Before-and-after change data

* * * * *

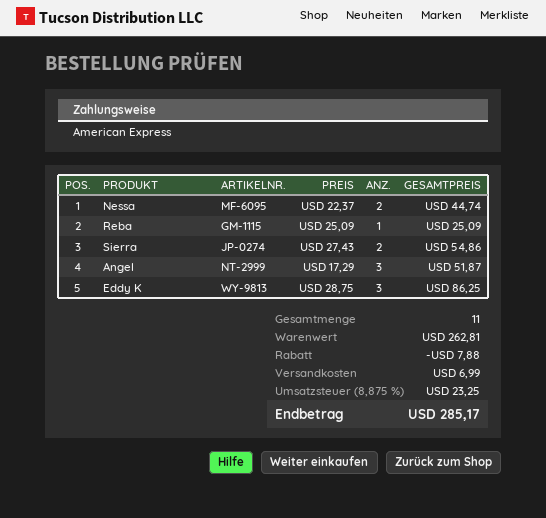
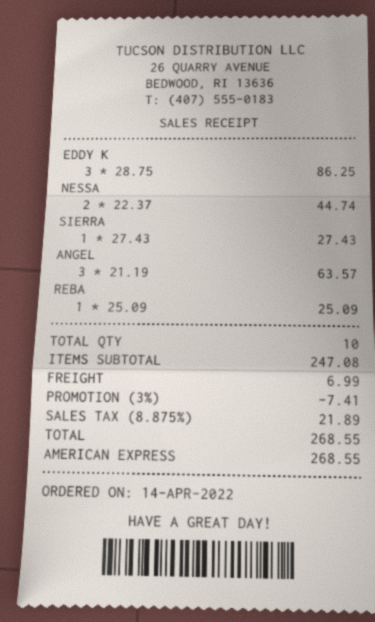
Sierra: 2 x 27.43 = 54.86 -> 1 x 27.43 = 27.43
Angel: 3 x 17.29 = 51.87 -> 3 x 21.19 = 63.57
total quantity: 11 -> 10
subtotal: 262.81 -> 247.08
discount: 7.88 -> 7.41
tax: 8.875% = 23.25 -> 8.875% = 21.89
total: 285.17 -> 268.55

* * * * *

The problem> Only the entries themselves should be output, word for word, with all pictures omitted.

Exercise output>
Sierra: 2 x 27.43 = 54.86 -> 1 x 27.43 = 27.43
Angel: 3 x 17.29 = 51.87 -> 3 x 21.19 = 63.57
total quantity: 11 -> 10
subtotal: 262.81 -> 247.08
discount: 7.88 -> 7.41
tax: 8.875% = 23.25 -> 8.875% = 21.89
total: 285.17 -> 268.55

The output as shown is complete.